◆ Exercise requirements ◆
Reproduce the listing that follows character for character, excluding its pictures.

◆ Data to examine ◆
━━━

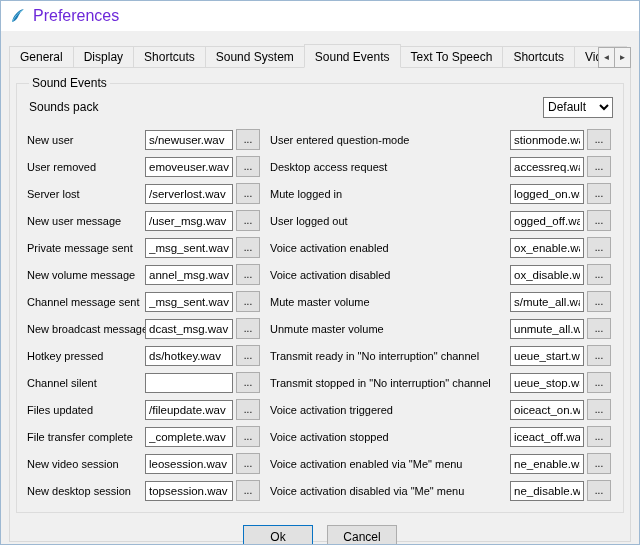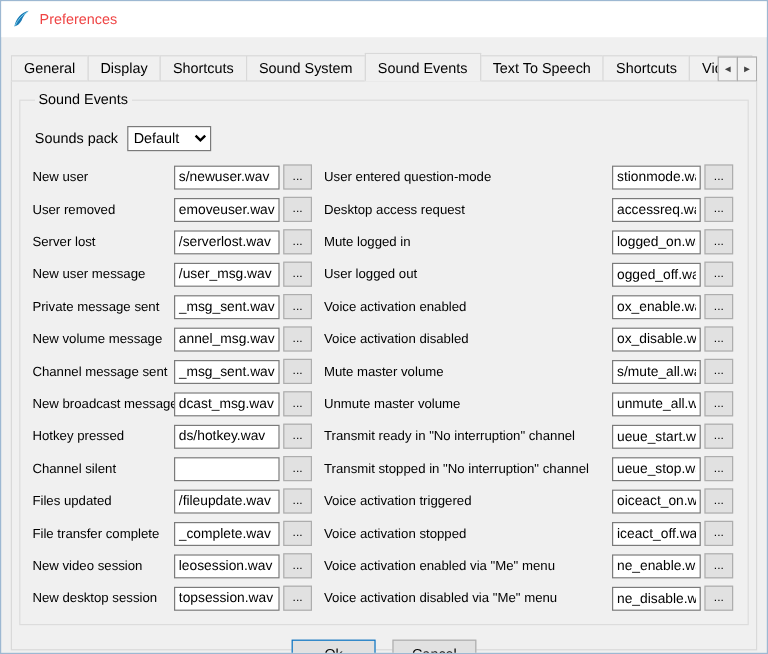--- a/index.html
+++ b/index.html
@@ -10,21 +10,21 @@
     border:1px solid #9db8d2;
     font-family:"Liberation Sans",sans-serif;
     font-size:12px;color:#000;
     position:relative;overflow:hidden;
   }
   .titlebar{
     height:30px;background:#ffffff;
     display:flex;align-items:center;gap:7px;
     padding-left:9px;
   }
-  .title{font-size:12px;color:#ef4444;}
+  .title{font-size:16px;color:#6d28d9;}
   .app-icon{width:16px;height:16px;display:inline-block;}
 
   
   .tabsrow{
     position:relative;z-index:2;
     margin:13px 8px 0 8px;
     display:flex;align-items:flex-end;
     overflow:hidden;
     height:24px;
   }
@@ -60,21 +60,21 @@
     height:475px;
     background:#f0f0f0;
   }
   .group{
     margin:8px 6px 0 6px;
     border:1px solid #dcdcdc;
     padding:3px 10px 8px 10px;
   }
   .group legend{font-size:12px;padding:0 3px;margin-left:2px;}
 
-  .spack{display:flex;align-items:center;height:24px;margin:10px 0 7px 2px;}
+  .spack{display:flex;align-items:center;height:24px;margin:2px 0 7px 2px;justify-content:space-between;}
   .spack label{margin-right:8px;}
   .spack select{
     width:70px;height:21px;font-size:12px;
     font-family:"Liberation Sans",sans-serif;
     border:1px solid #7a7a7a;background:#fff;
   }
 
   .row{display:flex;align-items:center;height:27px;}
   .lbl{font-size:11px;white-space:nowrap;overflow:hidden;flex:none;}
   .lbl-l{width:118px;}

━━━

◆ Written reply ◆
--- a/index.html
+++ b/index.html
@@ -10,21 +10,21 @@
     border:1px solid #9db8d2;
     font-family:"Liberation Sans",sans-serif;
     font-size:12px;color:#000;
     position:relative;overflow:hidden;
   }
   .titlebar{
     height:30px;background:#ffffff;
     display:flex;align-items:center;gap:7px;
     padding-left:9px;
   }
-  .title{font-size:12px;color:#ef4444;}
+  .title{font-size:16px;color:#6d28d9;}
   .app-icon{width:16px;height:16px;display:inline-block;}
 
   
   .tabsrow{
     position:relative;z-index:2;
     margin:13px 8px 0 8px;
     display:flex;align-items:flex-end;
     overflow:hidden;
     height:24px;
   }
@@ -60,21 +60,21 @@
     height:475px;
     background:#f0f0f0;
   }
   .group{
     margin:8px 6px 0 6px;
     border:1px solid #dcdcdc;
     padding:3px 10px 8px 10px;
   }
   .group legend{font-size:12px;padding:0 3px;margin-left:2px;}
 
-  .spack{display:flex;align-items:center;height:24px;margin:10px 0 7px 2px;}
+  .spack{display:flex;align-items:center;height:24px;margin:2px 0 7px 2px;justify-content:space-between;}
   .spack label{margin-right:8px;}
   .spack select{
     width:70px;height:21px;font-size:12px;
     font-family:"Liberation Sans",sans-serif;
     border:1px solid #7a7a7a;background:#fff;
   }
 
   .row{display:flex;align-items:center;height:27px;}
   .lbl{font-size:11px;white-space:nowrap;overflow:hidden;flex:none;}
   .lbl-l{width:118px;}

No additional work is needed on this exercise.